I'm from Michigan, I have collected Michigan bottles for 40 years and I have never seen that. I will ask Jim Priestly about it. THANK YOU for posting it.
 Bill


----------



## SODAPOPBOB (Mar 19, 2013)

I'm thinking 4 R 9 is for 1949

 SPB


----------



## M.C.Glass (Mar 20, 2013)

I think it absolutely must be earlier than '49 Bob. 
 I have some Faygo ACLs with a round label and 1 is a Glenshaw with a T = 1948, and the other is Owens Ill dated 1951. Faygo's website incidentally, shows those bottle types as 1930s bottles. The other square label ACLs are mid-late 50s.
 Info I looked up online about the Reed Glass Co. shows they used the "R in a triangle" mark for an indefinite period (1927-1946) and they went through numerous mergers over the years changing up the company name slightly each time. I didn't find any dating info. 
 After studying the number on the bottom, I now think it shows an 8, based on the look of the 9 and the 6 in the patent date having a rounder loop. This one looks like an 8 sweeping down.
 Also, the back label says Tops in quality for over 30 years.

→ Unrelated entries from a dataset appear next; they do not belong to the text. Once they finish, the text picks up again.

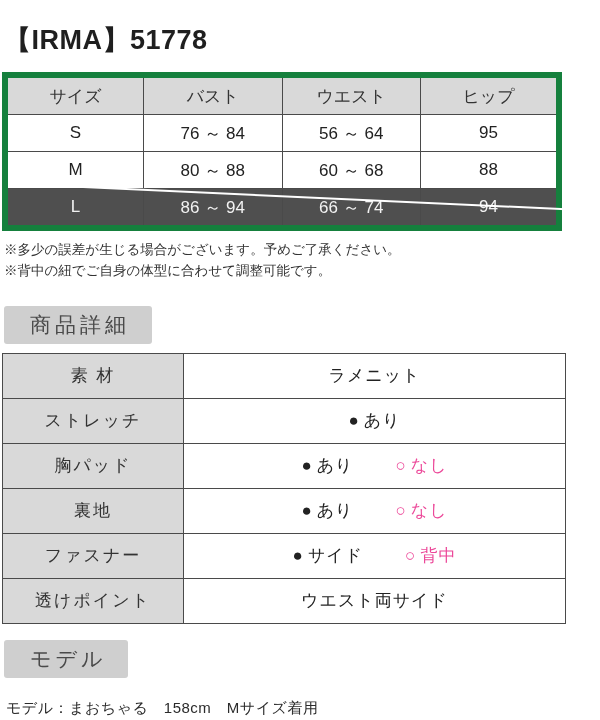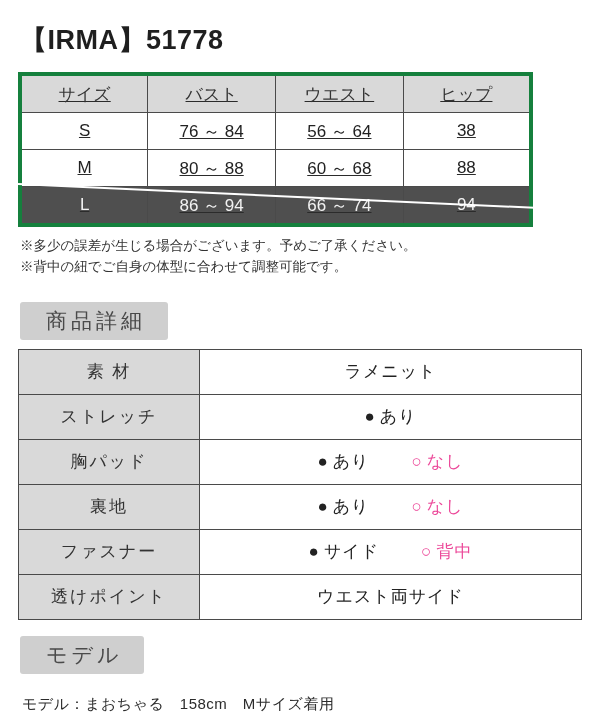--- a/index.html
+++ b/index.html
@@ -12,41 +12,40 @@
     background: #ffffff;
     font-family: "Liberation Sans", sans-serif;
     color: #2b2b2b;
     -webkit-font-smoothing: antialiased;
   }
   .page {
     position: relative;
     width: 600px;
     height: 720px;
     box-sizing: border-box;
-    padding: 0 18px;
+    padding: 0 2px;
     overflow: hidden;
   }
 
   
   .title {
     margin: 22px 0 14px 2px;
     font-size: 27px;
     font-weight: bold;
     letter-spacing: 0.5px;
     color: #1f1f1f;
     white-space: nowrap;
   }
 
   
   .size-table {
     border-collapse: collapse;
-    width: 515px;
+    width: 560px;
     table-layout: fixed;
-    border: 4px solid #15803d;
-    text-decoration: underline;
+    border: 6px solid #15803d;
   }
   .size-table th,
   .size-table td {
     border: 1px solid #4a4a4a;
     text-align: center;
     font-size: 17px;
     font-weight: normal;
     height: 34px;
     color: #222;
   }
@@ -158,21 +157,21 @@
         <th>バスト</th>
         <th>ウエスト</th>
         <th>ヒップ</th>
       </tr>
     </thead>
     <tbody>
       <tr>
         <td>S</td>
         <td>76 ～ 84</td>
         <td>56 ～ 64</td>
-        <td>38</td>
+        <td>95</td>
       </tr>
       <tr>
         <td>M</td>
         <td>80 ～ 88</td>
         <td>60 ～ 68</td>
         <td>88</td>
       </tr>
       <tr class="highlight">
         <td>L</td>
         <td>86 ～ 94</td>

The company started in 1907 should put it that close to 1940.
 I'd like to find some advertisements with the bottle on them...


----------



## Bird Dog (Mar 20, 2013)

I'd tend to think the 9 is gonna be a 1939 or 1949.  The 4 on the other side may be a bottling plant id number.  I could be wrong so keep that in mind


----------



## hemihampton (Mar 20, 2013)

I'd guess 1939. Nice Faygo bottles, never seen that 16 oz'er before. Do you collect Faygo cans? LEON.


----------



## celerycola (Mar 20, 2013)

I saw a great rectangular metal serving tray with a deco Faygo bottle like the earlier Ace Hy bottle on it. Didn't Faygo start with Miller-Becker in Cleveland around 1900?


----------



## M.C.Glass (Mar 21, 2013)

Faygo started out as Feigenson Bros. beverages in 1907. The brothers were bakers who based their early soda flavors on their cake frostings. They shortened the name to Faygo so it would fit on the bottles better. They did acquire the Ace Hy brand around 1920 or so and there are a slew of transition bottles ranging from some with the "Hy" ground off, with Faygo, without, etc. 
Faygo

 Leon, the "ketchup" bottle on the right should look familiar to you. I don't collect cans, but I do have a couple of Pepsi cans. I like those Faygos you have.


----------



## hemihampton (Mar 24, 2013)

Yeah, The one one right looks like one of my old bottles. Check out Faygo Truck below. LEON.









 P.S. The Faygo cans are $1,000.00 in soda can book. Very rare.


----------